According to the four types of symptoms listed in the DSM-5
- Avoiding specific locations, sights, situations, and sounds that serve as reminders of the event
- Anxiety, depression, numbness, or guilt
- Intrusive thoughts, nightmares or flashbacks
- Anger, irritability and hypervigilance
- Aggressive, reckless behavior, including self-harm
- Sleep disturbances
Negative Mood and Cognition Symptoms
- Loss of interest in activities that were once considered enjoyable
- Difficulty remembering details of the distressing event
- Change in habits or behavior since the trauma
Research has proven psychotherapy to be the most effective form of treatment for trauma. Most commonly, cognitive behavioral therapy (CBT), Neurotherapy, and eye movement desensitization and reprocessing (EMDR) are used in treating trauma.
When Is It Time to Seek Treatment for Trauma?
Life has a way of making you feel like you need to be resilient, no matter what’s happening in the world around you or in your own circumstances. But if your trauma is affecting your ability to enjoy your life, have healthy relationships, and handle your daily responsibilities, it may be time to see a professional for help.
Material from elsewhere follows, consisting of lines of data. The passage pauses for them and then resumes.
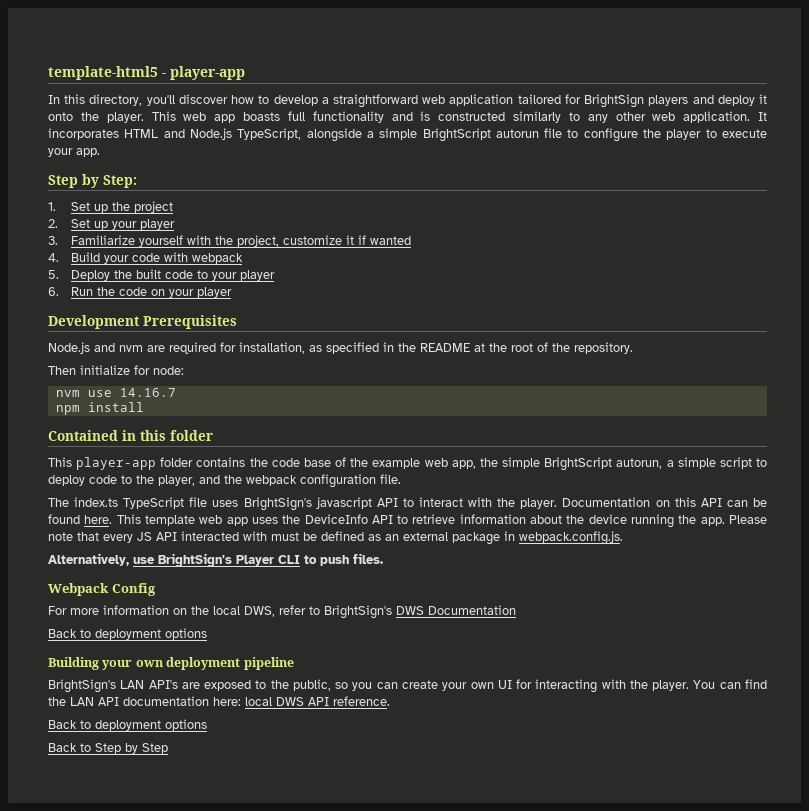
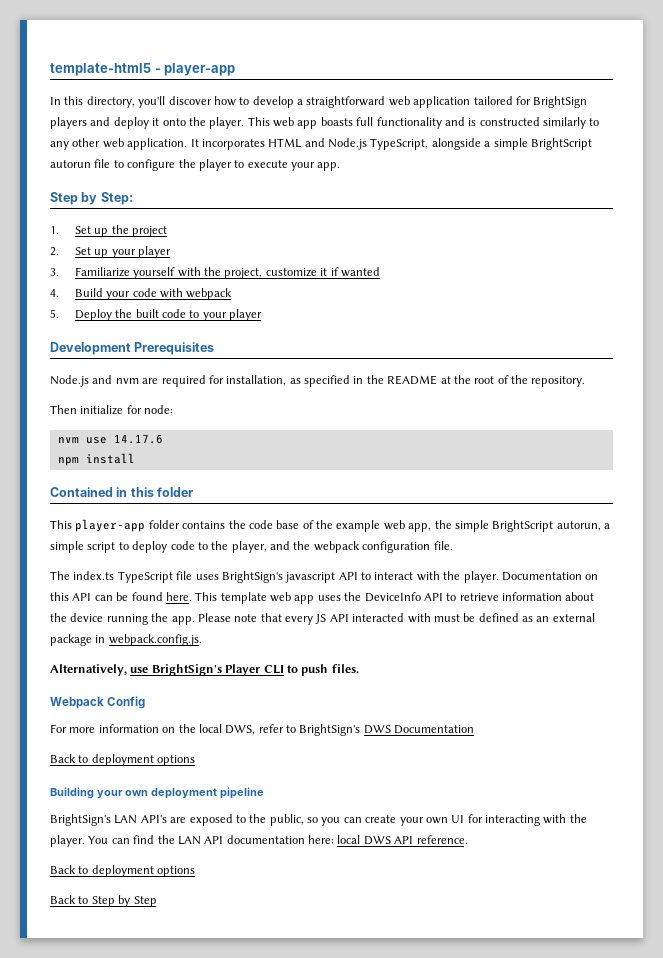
- 6. Run the code on your player
- nvm use 14.16.7
+ nvm use 14.17.6

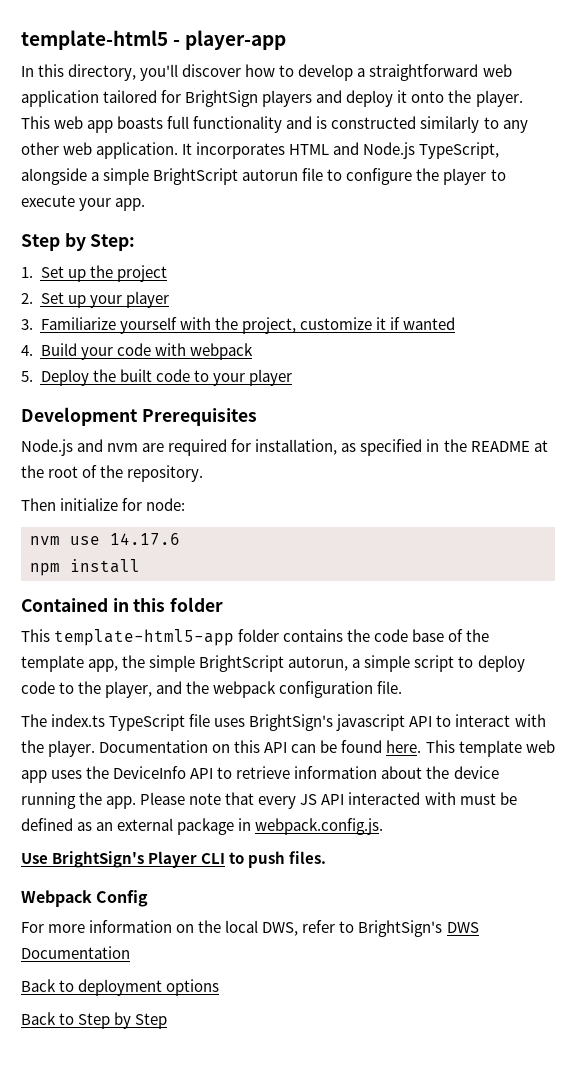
- This player-app folder contains the code base of the example web app, the simple BrightScript autorun, a simple script to deploy code to the player, and the webpack configuration file.
+ This template-html5-app folder contains the code base of the template app, the simple BrightScript autorun, a simple script to deploy code to the player, and the webpack configuration file.
- Alternatively, use BrightSign's Player CLI to push files.
+ Use BrightSign's Player CLI to push files.
- Building your own deployment pipeline
- BrightSign's LAN API's are exposed to the public, so you can create your own UI for interacting with the player. You can find the LAN API documentation here: local DWS API reference.
- Back to deployment options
The impact of trauma varies from person to person, but here are a few signs that it’s time to seek counseling:
- Your quality of life is being affected by your trauma
- Your relationships are suffering or being ignored
- You’re neglecting your personal health
- You’re struggling at work or in school
- You have periods of extreme anxiety or stress
- You have difficulty controlling your emotional responses to normal daily events
- You’re fixating on issues in your life
- You’re looking to make a major change
- You experience loss
What Does a Trauma Counselor Do?
The trauma specialists at Get Centered in St. Louis use evidence-based therapies to explore your past experiences and the way your trauma is affecting your life in the present in order to help you recover.
One of the most common trauma-focused therapies is Cognitive Behavioral Therapy, or CBT.
In CBT, we help our clients understand the narrative around their trauma. Our counselors ask questions to help the client explore their own thought processes and the way their trauma is affecting their responses to certain stimuli in order to rewire these thought processes and help them cope with their triggers. Because this approach to therapy is so targeted and adaptable, CBT has been used successfully to help people with post-traumatic stress disorder (PTSD) for decades.